Modification records

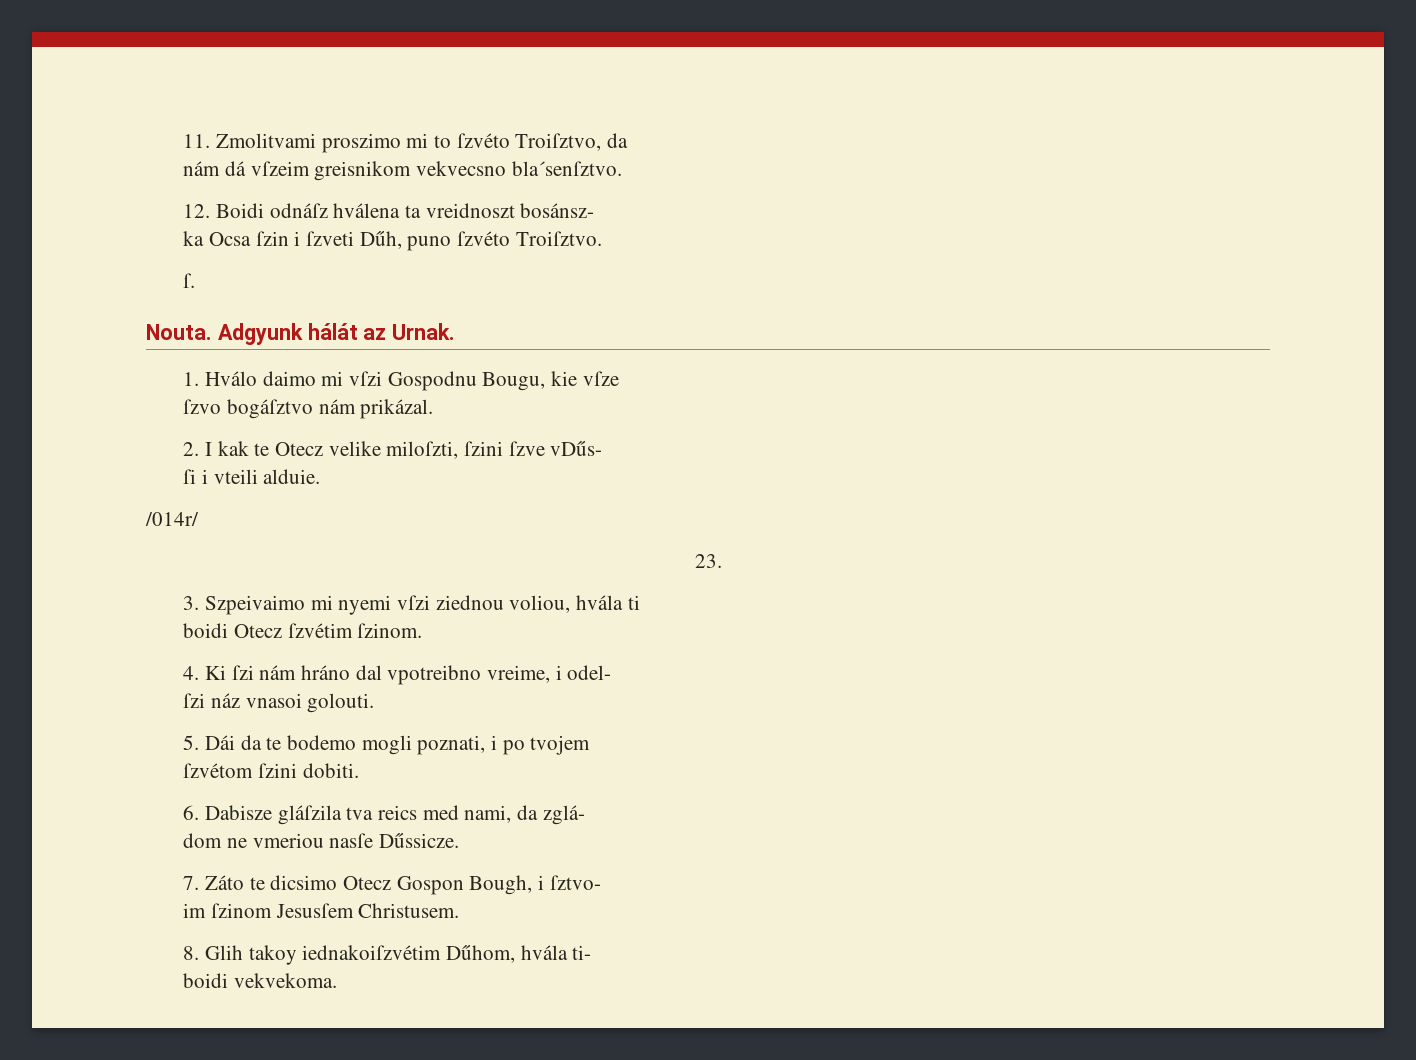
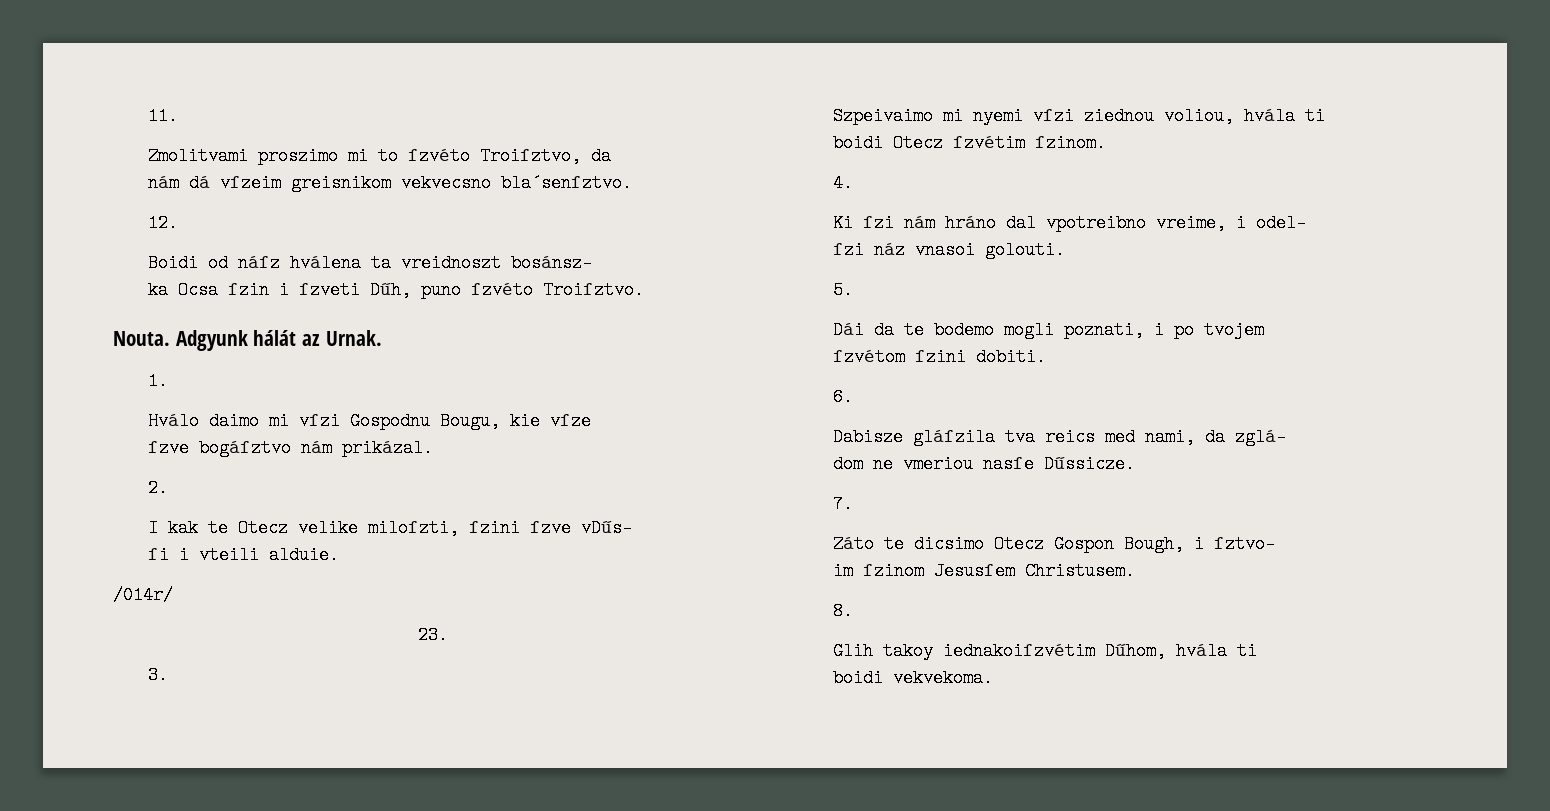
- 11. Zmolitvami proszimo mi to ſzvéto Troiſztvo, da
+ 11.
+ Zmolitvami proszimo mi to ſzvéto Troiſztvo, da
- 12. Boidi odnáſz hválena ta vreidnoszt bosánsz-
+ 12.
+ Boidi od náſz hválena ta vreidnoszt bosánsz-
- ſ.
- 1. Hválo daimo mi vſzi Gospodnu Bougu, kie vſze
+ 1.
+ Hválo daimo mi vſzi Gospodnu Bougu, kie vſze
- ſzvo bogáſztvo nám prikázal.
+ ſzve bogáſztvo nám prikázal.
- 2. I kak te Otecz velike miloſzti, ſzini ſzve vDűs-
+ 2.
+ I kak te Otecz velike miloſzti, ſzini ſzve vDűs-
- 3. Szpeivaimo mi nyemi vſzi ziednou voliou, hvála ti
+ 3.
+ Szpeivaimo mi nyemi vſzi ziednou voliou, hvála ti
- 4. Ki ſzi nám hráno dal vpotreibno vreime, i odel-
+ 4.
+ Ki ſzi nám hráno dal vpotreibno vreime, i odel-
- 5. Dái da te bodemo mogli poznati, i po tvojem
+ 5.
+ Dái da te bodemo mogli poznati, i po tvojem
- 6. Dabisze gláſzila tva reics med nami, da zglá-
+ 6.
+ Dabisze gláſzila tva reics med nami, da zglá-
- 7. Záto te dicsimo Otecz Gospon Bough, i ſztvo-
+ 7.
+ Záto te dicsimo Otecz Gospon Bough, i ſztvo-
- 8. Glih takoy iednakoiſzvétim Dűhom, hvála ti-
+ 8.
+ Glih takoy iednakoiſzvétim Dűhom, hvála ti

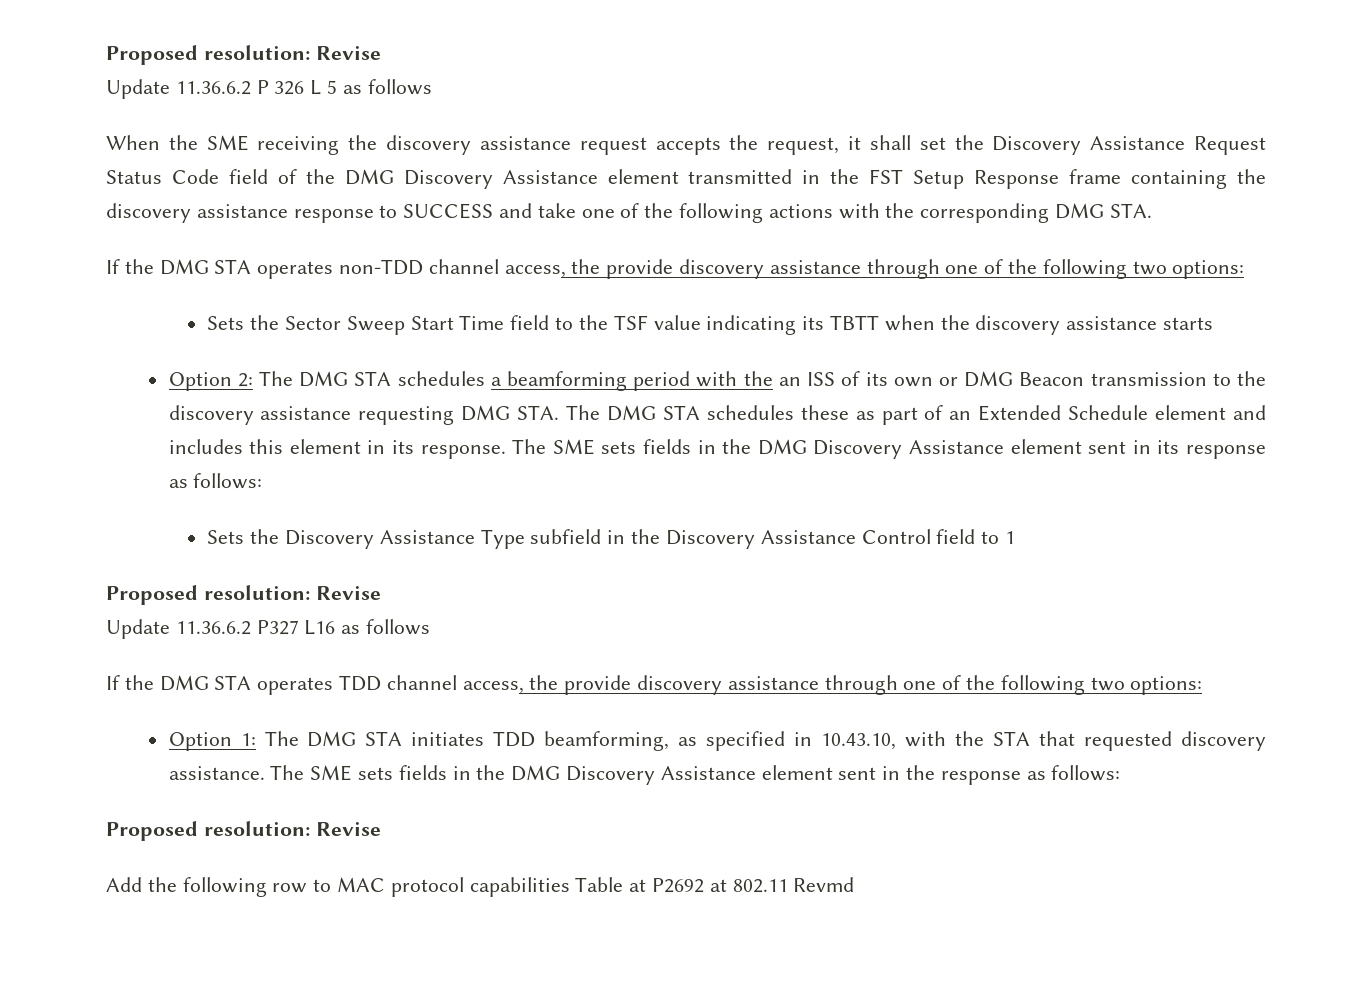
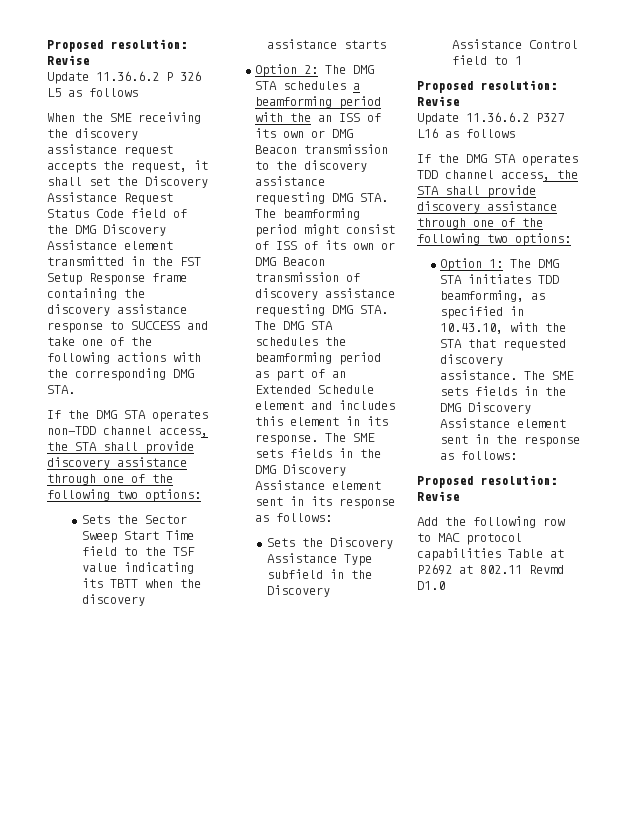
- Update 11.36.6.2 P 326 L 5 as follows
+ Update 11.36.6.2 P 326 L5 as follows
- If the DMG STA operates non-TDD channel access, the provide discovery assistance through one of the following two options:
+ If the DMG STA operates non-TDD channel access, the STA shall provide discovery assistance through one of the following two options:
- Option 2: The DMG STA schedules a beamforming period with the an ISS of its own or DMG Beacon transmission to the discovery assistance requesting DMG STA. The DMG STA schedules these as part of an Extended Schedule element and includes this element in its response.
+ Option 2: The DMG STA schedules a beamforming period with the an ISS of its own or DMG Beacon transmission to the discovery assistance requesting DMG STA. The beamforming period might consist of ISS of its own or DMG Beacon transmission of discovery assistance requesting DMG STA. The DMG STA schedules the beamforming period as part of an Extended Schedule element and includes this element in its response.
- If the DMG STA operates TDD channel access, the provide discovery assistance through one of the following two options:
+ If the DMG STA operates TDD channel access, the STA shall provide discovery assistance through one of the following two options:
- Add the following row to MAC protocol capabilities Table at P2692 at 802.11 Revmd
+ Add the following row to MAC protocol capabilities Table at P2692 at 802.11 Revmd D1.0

### Exercise
Restate each record from above word for word, excluding any picture it holds.

### Finished task
- 11. Zmolitvami proszimo mi to ſzvéto Troiſztvo, da
+ 11.
+ Zmolitvami proszimo mi to ſzvéto Troiſztvo, da
- 12. Boidi odnáſz hválena ta vreidnoszt bosánsz-
+ 12.
+ Boidi od náſz hválena ta vreidnoszt bosánsz-
- ſ.
- 1. Hválo daimo mi vſzi Gospodnu Bougu, kie vſze
+ 1.
+ Hválo daimo mi vſzi Gospodnu Bougu, kie vſze
- ſzvo bogáſztvo nám prikázal.
+ ſzve bogáſztvo nám prikázal.
- 2. I kak te Otecz velike miloſzti, ſzini ſzve vDűs-
+ 2.
+ I kak te Otecz velike miloſzti, ſzini ſzve vDűs-
- 3. Szpeivaimo mi nyemi vſzi ziednou voliou, hvála ti
+ 3.
+ Szpeivaimo mi nyemi vſzi ziednou voliou, hvála ti
- 4. Ki ſzi nám hráno dal vpotreibno vreime, i odel-
+ 4.
+ Ki ſzi nám hráno dal vpotreibno vreime, i odel-
- 5. Dái da te bodemo mogli poznati, i po tvojem
+ 5.
+ Dái da te bodemo mogli poznati, i po tvojem
- 6. Dabisze gláſzila tva reics med nami, da zglá-
+ 6.
+ Dabisze gláſzila tva reics med nami, da zglá-
- 7. Záto te dicsimo Otecz Gospon Bough, i ſztvo-
+ 7.
+ Záto te dicsimo Otecz Gospon Bough, i ſztvo-
- 8. Glih takoy iednakoiſzvétim Dűhom, hvála ti-
+ 8.
+ Glih takoy iednakoiſzvétim Dűhom, hvála ti

- Update 11.36.6.2 P 326 L 5 as follows
+ Update 11.36.6.2 P 326 L5 as follows
- If the DMG STA operates non-TDD channel access, the provide discovery assistance through one of the following two options:
+ If the DMG STA operates non-TDD channel access, the STA shall provide discovery assistance through one of the following two options:
- Option 2: The DMG STA schedules a beamforming period with the an ISS of its own or DMG Beacon transmission to the discovery assistance requesting DMG STA. The DMG STA schedules these as part of an Extended Schedule element and includes this element in its response.
+ Option 2: The DMG STA schedules a beamforming period with the an ISS of its own or DMG Beacon transmission to the discovery assistance requesting DMG STA. The beamforming period might consist of ISS of its own or DMG Beacon transmission of discovery assistance requesting DMG STA. The DMG STA schedules the beamforming period as part of an Extended Schedule element and includes this element in its response.
- If the DMG STA operates TDD channel access, the provide discovery assistance through one of the following two options:
+ If the DMG STA operates TDD channel access, the STA shall provide discovery assistance through one of the following two options:
- Add the following row to MAC protocol capabilities Table at P2692 at 802.11 Revmd
+ Add the following row to MAC protocol capabilities Table at P2692 at 802.11 Revmd D1.0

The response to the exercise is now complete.